International airport in Irkutsk, Russia

Irkutsk International Airport (Russian: Международный Аэропорт Иркутск) is an international airport on the outskirts of Irkutsk, Russia, at a distance of 60 kilometers (37 miles) from Lake Baikal.

==Operations==
The airport has daily domestic flights to Moscow, Vladivostok, Krasnoyarsk, Novosibirsk, Yakutsk, Saint Petersburg, Yekaterinburg, and Sochi. It has regional daily flights to Ust-Kut, Bratsk, Bodaybo, Kirensk and other Russian cities.

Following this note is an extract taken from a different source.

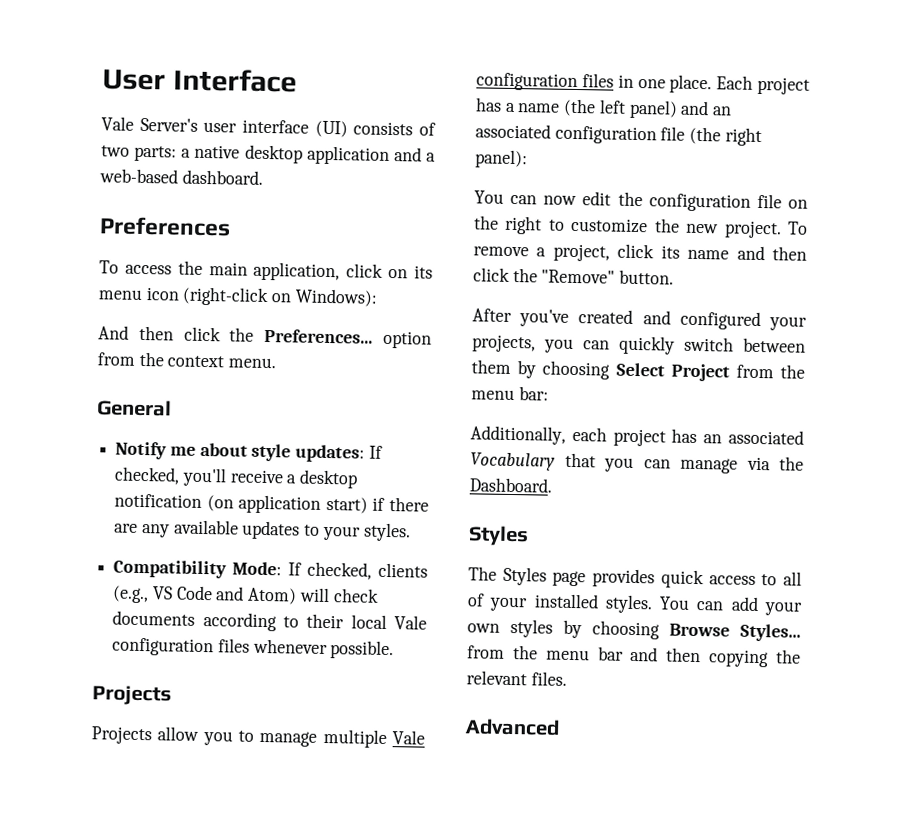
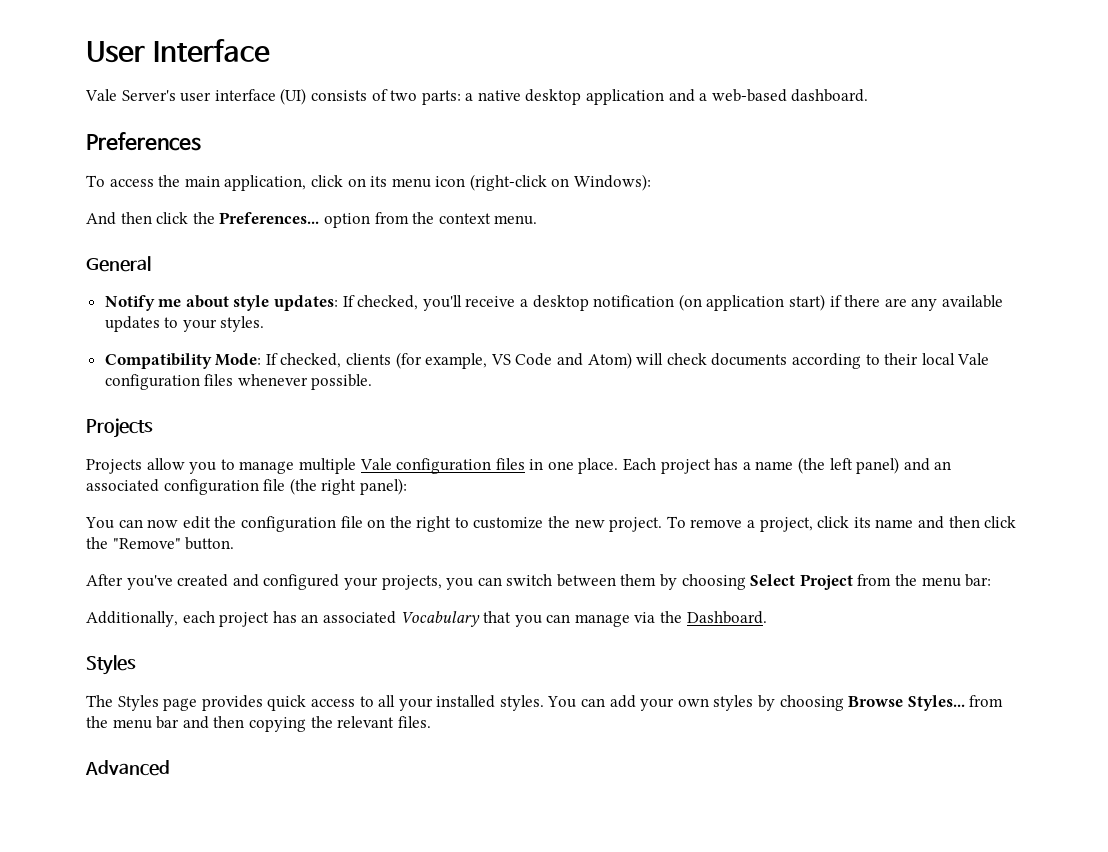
[112,585,150,604] (e.g., -> [395,352,488,369] (for example,
[619,335,675,355] quickly -> (502, 581) none
[467,593,485,607] of -> (396, 701) none

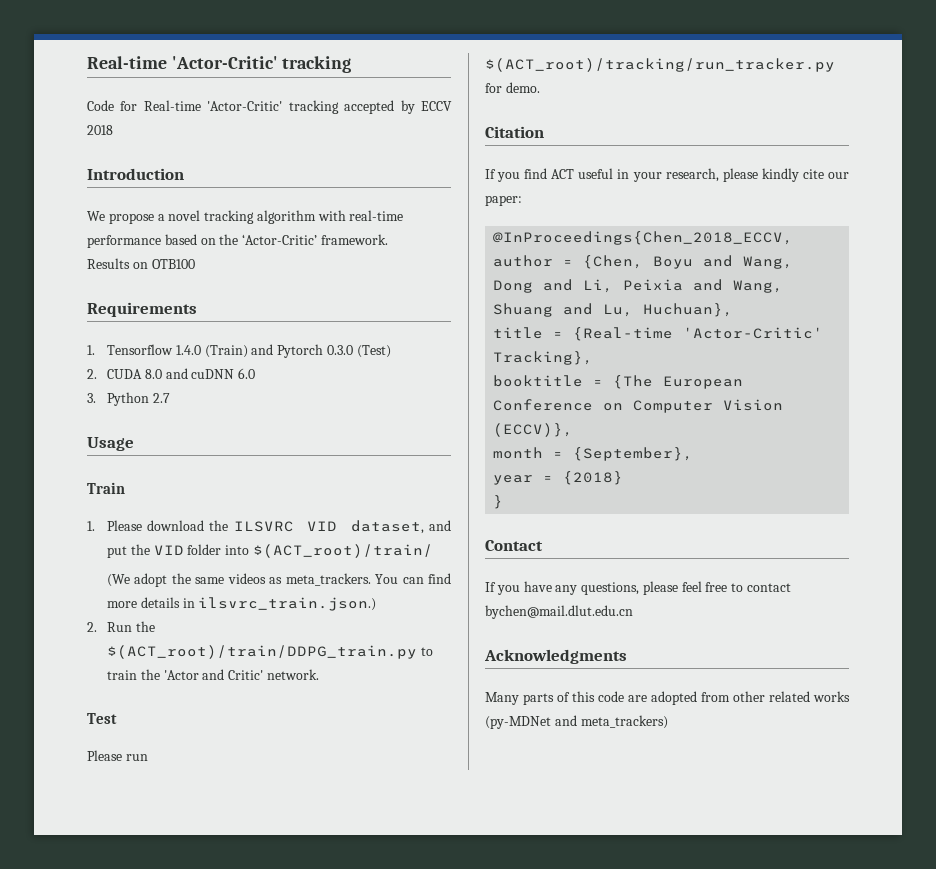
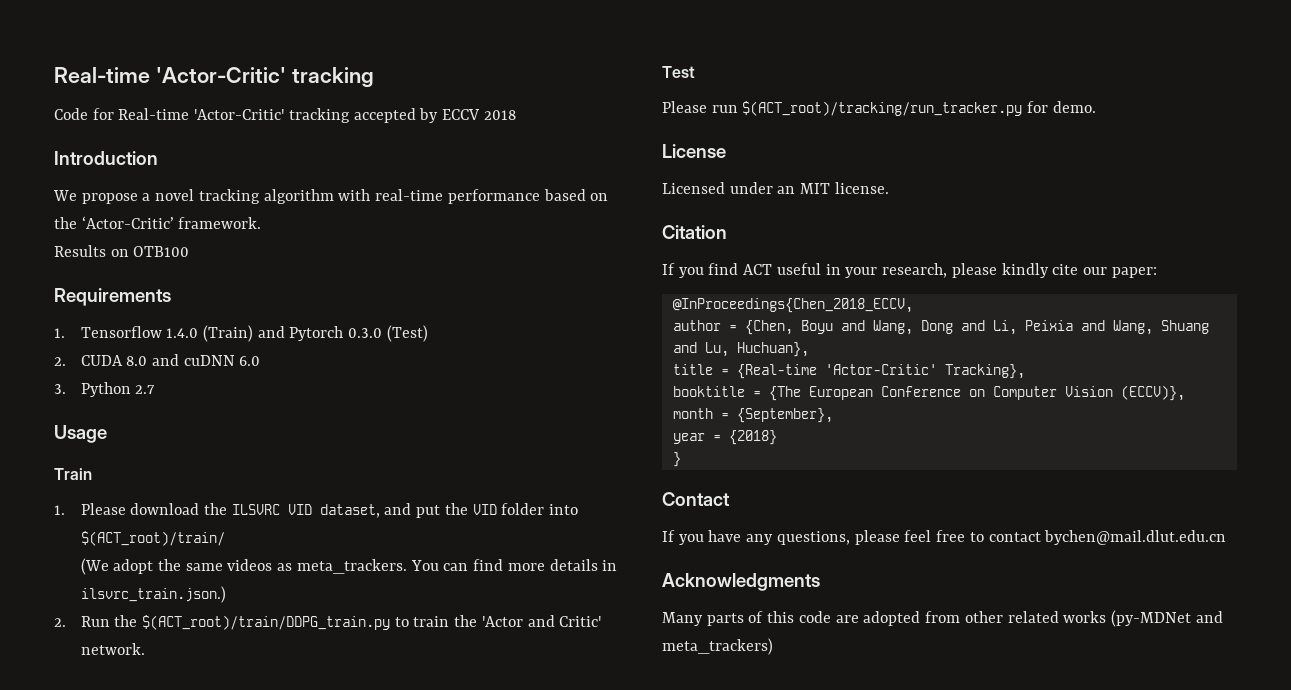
(540, 87) none -> [662,144,726,158] [662,182,889,194] // License // Licensed under an MIT license.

Due to its proximity to the Angara Reservoir, the airport is subject to a microclimate of foggy weather. When the airport is closed due to bad weather conditions, Bratsk Airport, Ulan-Ude Airport, Irkutsk Northwest Airport, and Belaya (air base) serve as diversion airports.

==History==

=== 1920s to 1930s ===
The Irkutsk Airport opened on 24 June 1925. Six aircraft from Moscow landed at the airport as part of a flight to Beijing. Of these six planes, four were domestic and two were foreign. This flight was headed by captain I.P. Shmidt. The event was the beginning of aviation service in Siberia.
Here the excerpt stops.